Yes, that's good. I think it'd be better to do that after one kernel-cycle later for a softer landing, though.
How soft do we need this?
One kernel cycle is enough.
The change is probably max of 3 lines of code per sound card that has an out of tree driver. The only one I am aware of is the xfi one. With the wrapper being more than 3 lines of code being put into the kernel only to be removed again seems a little un-necessary to me. For internal kernel changes, I don't think we should care about out of kernel drivers. None of the rest of the kernel developers go out of their way for anything out-of-mainline.

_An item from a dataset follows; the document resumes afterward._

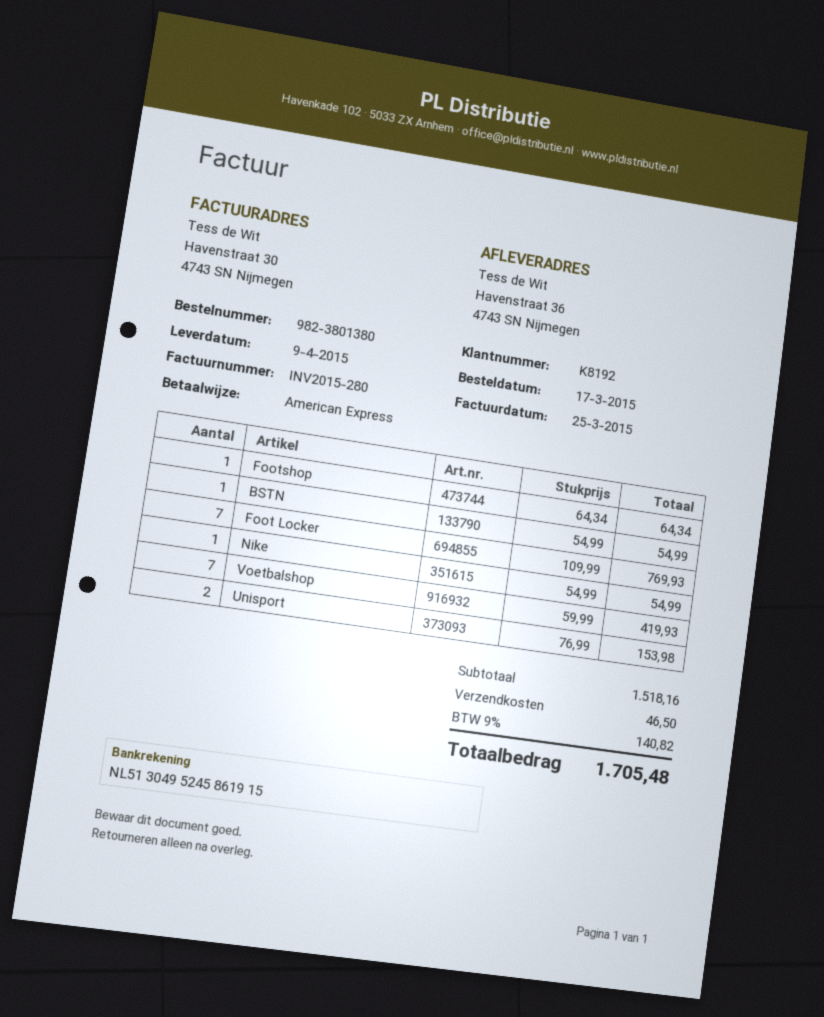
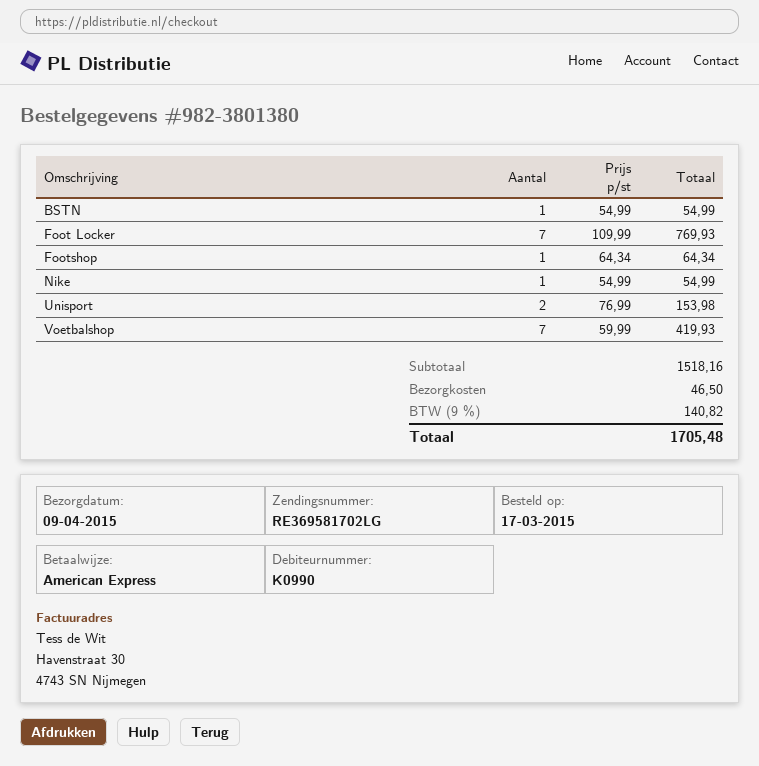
customer number: K8192 -> K0990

Well, my main concern isn't about out-of-kernel drivers like xfi, but the drivers that will come from other trees. The codes outside ALSA tree, for example, V4L, can't be always controlled by us (suppose a new V4L driver comes in for the next kernel). And these are more or less "mainline" development.
If you see the linux-next development, you'll find how the internal API can be a pain among several tree merges. A typical API change (that has been often seen in driver-core area) introduces first a wrapper while converting all in the present kernel, then kill it at the next cycle.
Ah! I did not think of V4L. Once cycle seems OK to me. I hope it creates a warning message to the V4L developers, although, I don't see why you cannot include a patch to V4L together with all the other alsa cards drivers that would get into linux-next.